Privet Drive

"And if you were to ask me
After all that we've been through
Still believe in magic?
Well yes, I do"

"Potter, svegliati!"
Le urla di mio cugino risuonarono tra le pareti della piccola casa a schiera di Privet Drive, sino in camera mia, dove nel frattempo cercavo di sonnecchiare qualche minuto in più dopo il suono della sveglia.
Con un sospiro, scostai le coperte dal mio viso assonnato, socchiudendo gli occhi dinanzi la forte luce di primo mattino che filtrava dalla finestra della stanza; mi passai una mano sulla fronte, memore dell'ingente giornata che mi sarei dovuta preparare ad affrontare.
Posai i piedi sul parquet, gemendo per i brividi di freddo; nonostante l'estate si fosse conclusa da poco, le temperature erano già quelle tipiche di un autunno inoltrato.

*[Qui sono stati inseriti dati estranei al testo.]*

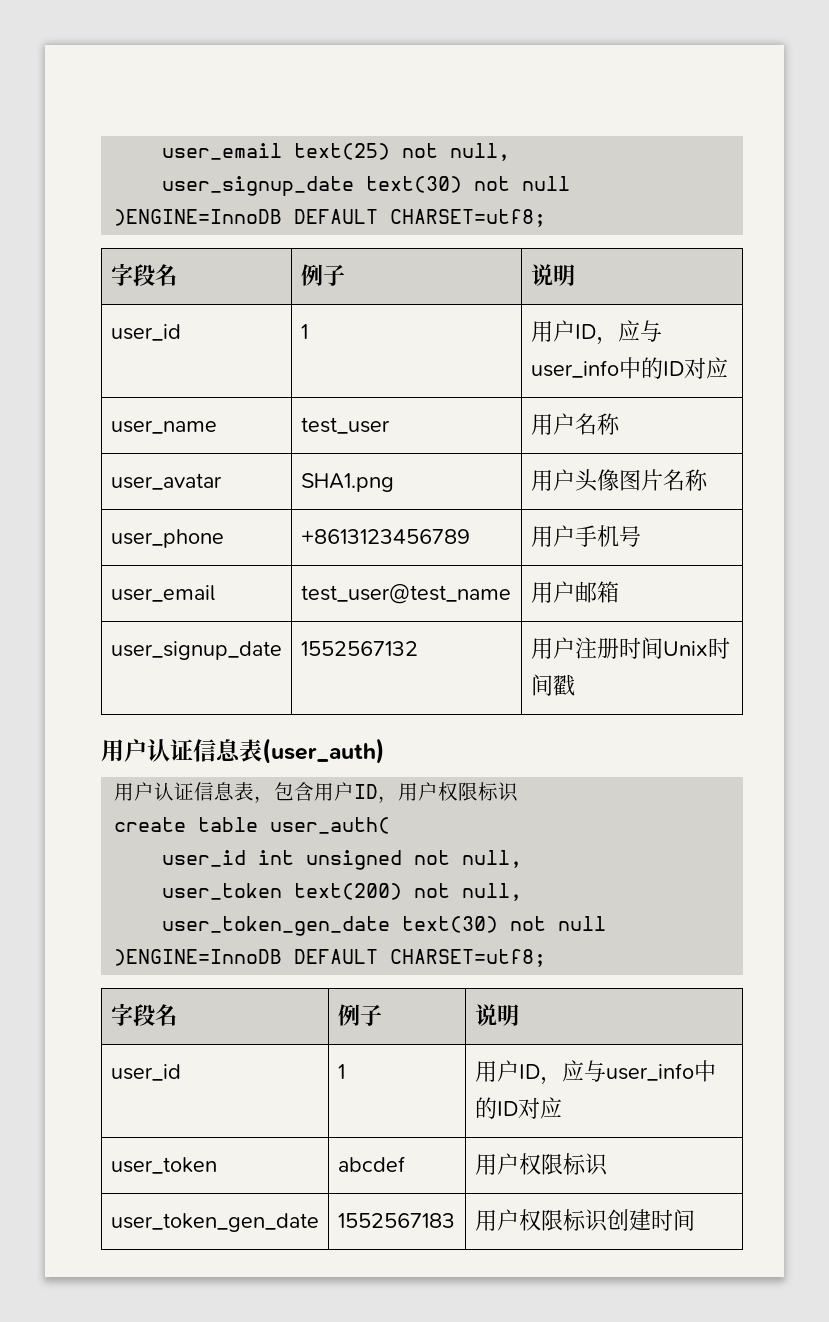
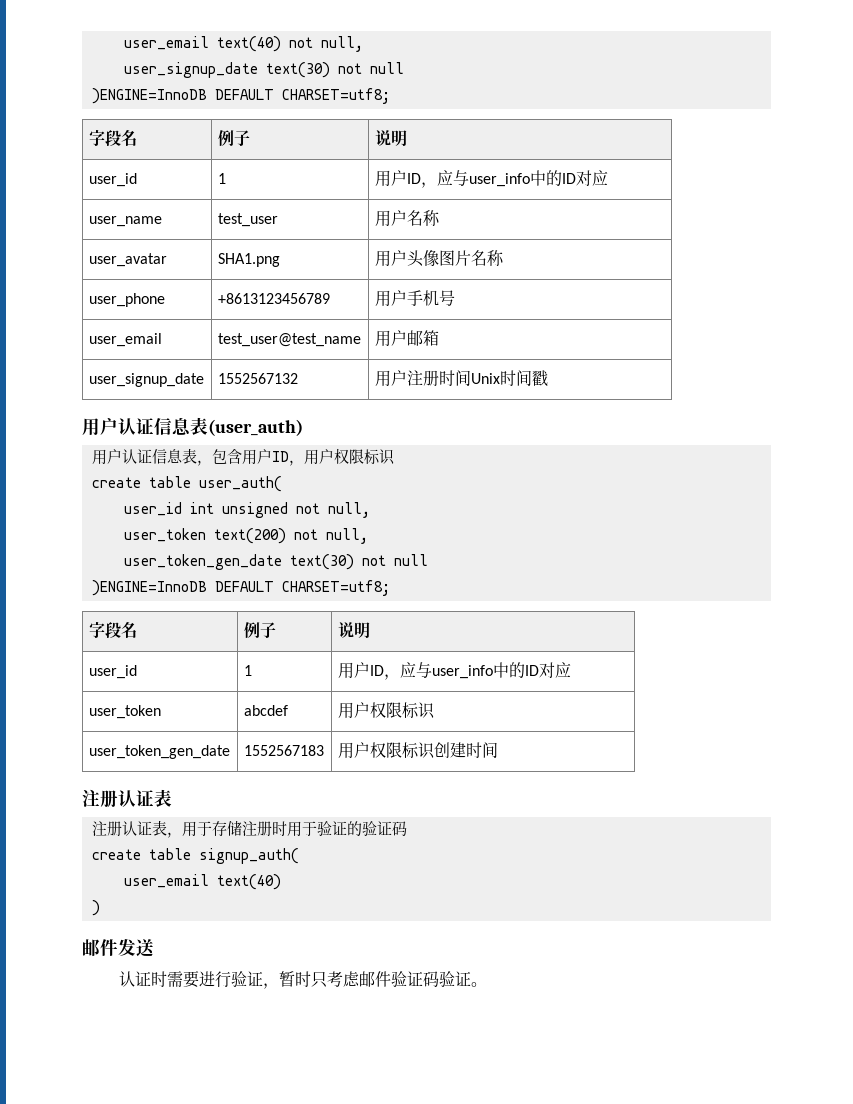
[162,143,391,160] user_email text(25) -> [123,36,281,52] user_email text(40)
(695, 1220) none -> [82,789,172,808] [91,820,407,838] [91,848,299,864] [123,874,281,890] [91,900,100,916] [82,939,154,957] [118,971,487,989] // 注册认证表 // 注册认证表，用于存储注册时用于验证的验证码 // create table signup_auth( // user_email text(40) // ) // 邮件发送 // 认证时需要进行验证，暂时只考虑邮件验证码验证。

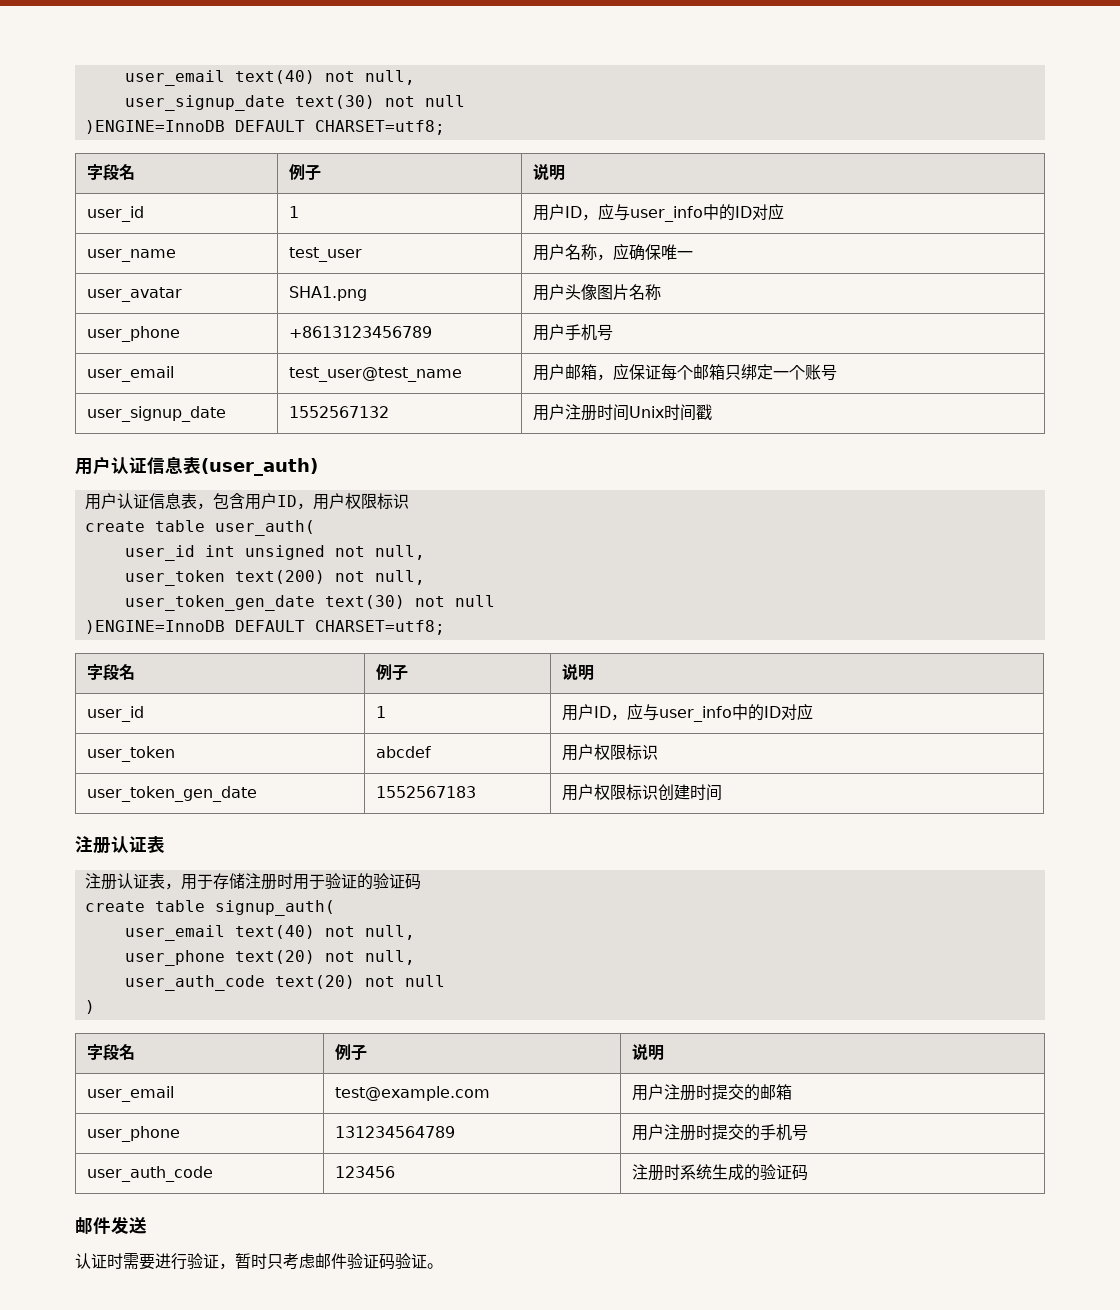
(440, 218) none -> [597,243,694,261] ，应确保唯一
(439, 338) none -> [597,363,838,381] ，应保证每个邮箱只绑定一个账号
[91,900,100,916] // ) -> [324,925,415,940] [124,950,415,966] [124,975,445,991] [84,1000,95,1014] [87,1044,136,1061] [335,1044,368,1060] [632,1044,665,1061] [87,1086,175,1102] [335,1086,491,1101] [632,1084,793,1101] [87,1126,181,1142] [335,1126,456,1138] [632,1124,809,1141] [87,1166,214,1182] [335,1166,396,1178] [632,1164,809,1181] not null, // user_phone text(20) not null, // user_auth_code text(20) not null // ) // 字段名 | 例子 | 说明 // user_email | test@example.com | 用户注册时提交的邮箱 // user_phone | 131234564789 | 用户注册时提交的手机号 // user_auth_code | 123456 | 注册时系统生成的验证码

Una volta alzatami in piedi, mi trascinai sino alla finestra, dove potei constatare che la gente aveva già tirato fuori dagli armadi felpe e giubbotti e le strade erano ancora umide per lo scroscio di pioggia della notte precedente, nonostante quella mattina splendesse il sole. Un velo di brina aveva coperto il prato dinanzi la casa e alcuni alberi avevano già iniziato a perdere le foglie, che abbandonavano i rami rinsecchiti per poggiarsi con delicatezza sull'asfalto, dove qualche netturbino si occupava di raccoglierle e gettarle nell'immondizia.
Sbuffai, ricordando d'improvviso che ormai mancavano pochi giorni all'inizio della scuola, e dunque all'inizio di ritardi in classe, voti scadenti e continui rimproveri. L'odio degli insegnanti nei miei confronti era totalmente corrisposto.

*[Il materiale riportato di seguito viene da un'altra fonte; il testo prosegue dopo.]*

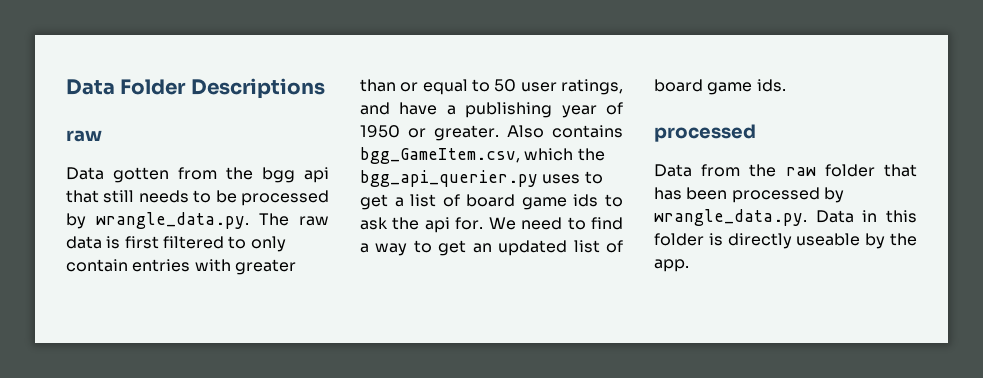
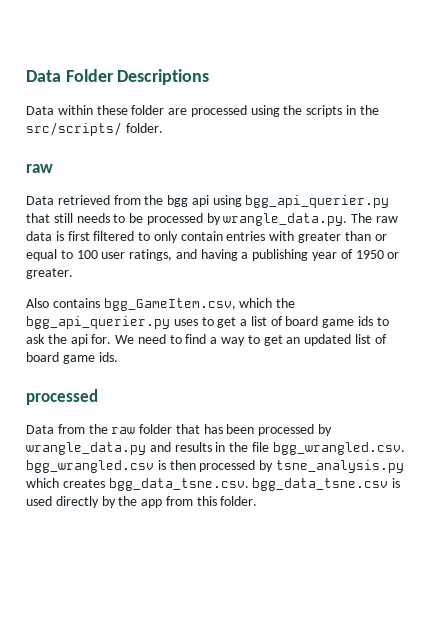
(325, 88) none -> [26,105,379,117] [26,122,163,136] // Data within these folder are processed using the scripts in the src/scripts/ folder.
[113,167,169,183] gotten -> [57,195,110,205] retrieved
(329, 175) none -> [212,195,390,208] using bgg_api_querier.py
[494,79,517,92] 50 -> [76,250,98,259] 100
[399,102,438,115] have -> [200,249,238,261] having
(499, 133) none -> (73, 273) //
[654,209,917,226] [654,233,917,249] [654,259,689,272] wrangle_data.py. Data in this folder is directly useable by the app. -> [26,442,405,455] [26,460,404,473] [26,478,401,491] [26,496,258,508] wrangle_data.py and results in the file bgg_wrangled.csv. bgg_wrangled.csv is then processed by tsne_analysis.py which creates bgg_data_tsne.csv. bgg_data_tsne.csv is used directly by the app from this folder.

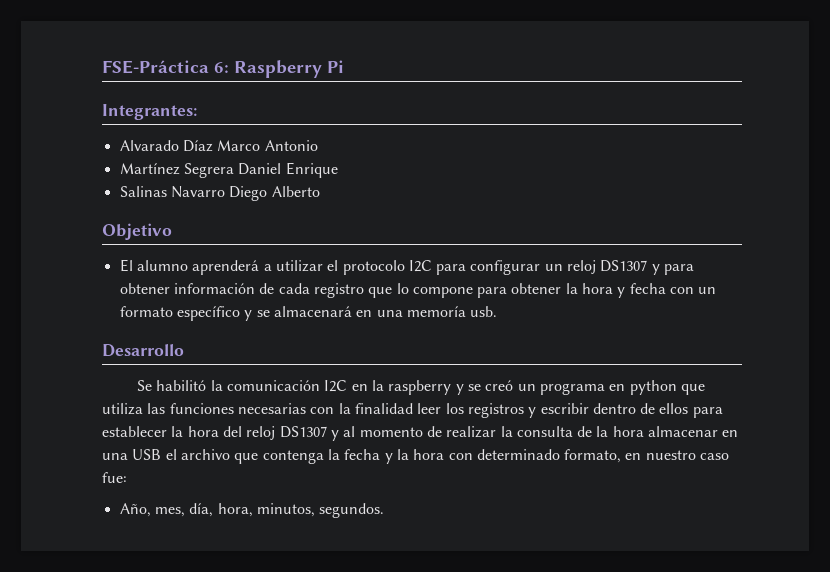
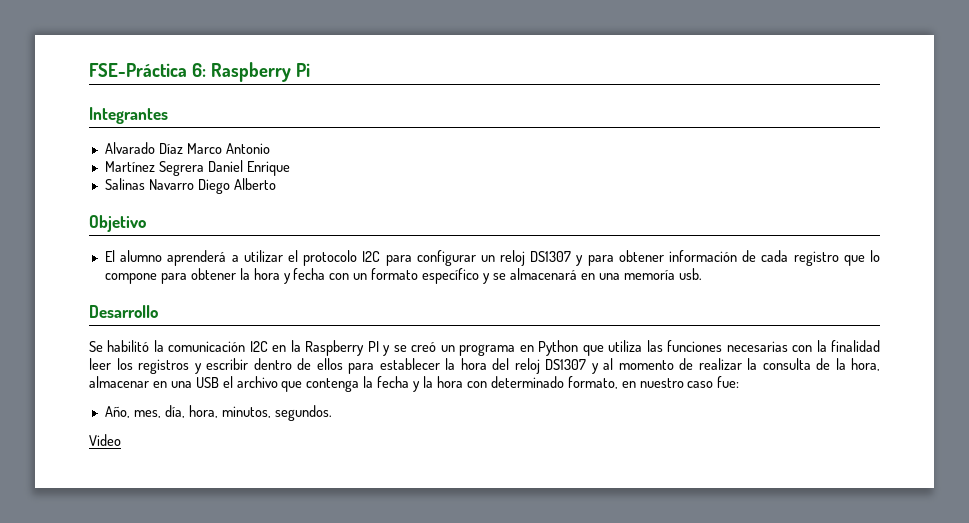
[102,104,197,120] Integrantes: -> [89,107,168,124] Integrantes
[388,380,452,395] raspberry -> [305,340,379,356] Raspberry PI
[629,380,677,395] python -> [538,340,579,356] Python
[612,426,644,437] hora -> [851,358,880,371] hora,
(385, 510) none -> [89,434,121,446] // Video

Avanzai strascicando i piedi sul pavimento e sbadigliando rumorosamente, finché non giunsi nei pressi del mio umile guardaroba, costituito in gran parte da vecchi abiti di Dudley. Da quando ero stata portata a vivere dagli zii, mai mi era stato concesso di indossare un solo capo di vestiario che non fosse di seconda mano.
Una volta sostituito il pigiama con un paio di jeans e una vecchia t-shirt sgualcita, afferrai un elastico per capelli dal comodino di fianco al letto e mi diedi da fare per sistemare la mia folta chioma che ricadeva scompigliata sul viso, oscurandomi gli occhi.
Prima di lasciare la stanza, mi volsi a cercare un paio di calzini, sbadigliando ancora una volta; poi girai il pomello della porta, ritrovandomi davanti lo sguardo imbronciato di mio cugino Dudley. Il piccoletto se ne stava nel bel mezzo del corridoio a braccia conserte, probabilmente attendendo che terminassi di prepararmi una volta per tutte.
"Stai facendo raffreddare la colazione, Potter!" esclamò con tono contrariato, aggiungendo in seguito una linguaccia.
"Con quella pancia che hai, potresti mangiarti pure la mia" ribattei io, sogghignando appena. Uno schiaffo di zia Petunia sarebbe stato inevitabile dopo quel mio affronto, ma vedere il volto paffuto di Dudley diventare paonazzo dalla rabbia ne valeva la pena.
"Mamma!" cominciò a gridare la peste, correndo a rotta di collo giù lungo la scalinata che conduceva al piano inferiore della casa.
Io mi lasciai scappare una risatina, per poi seguire mio cugino di sotto, dov'ero certa che zio Vernon e zia Petunia ci stessero aspettando impazienti per la colazione. Quella mattina era prevista una visita allo zoo di Londra, alla quale mi era stato concesso di prender parte, se pur controvoglia.
Una volta fatto il mio ingresso in cucina, il sonoro schiaffo sulla guancia da parte di zia Petunia contribuì a farmi destare ancor più del caffè che mi attendeva in tavola, accompagnato da uova e pancakes ormai tiepidi. Tuttavia non prestai molta attenzione al rimprovero che seguì, preferendo di gran lunga consumare la mia colazione, che in caso contrario Dudley avrebbe finito in quattro e quattr'otto.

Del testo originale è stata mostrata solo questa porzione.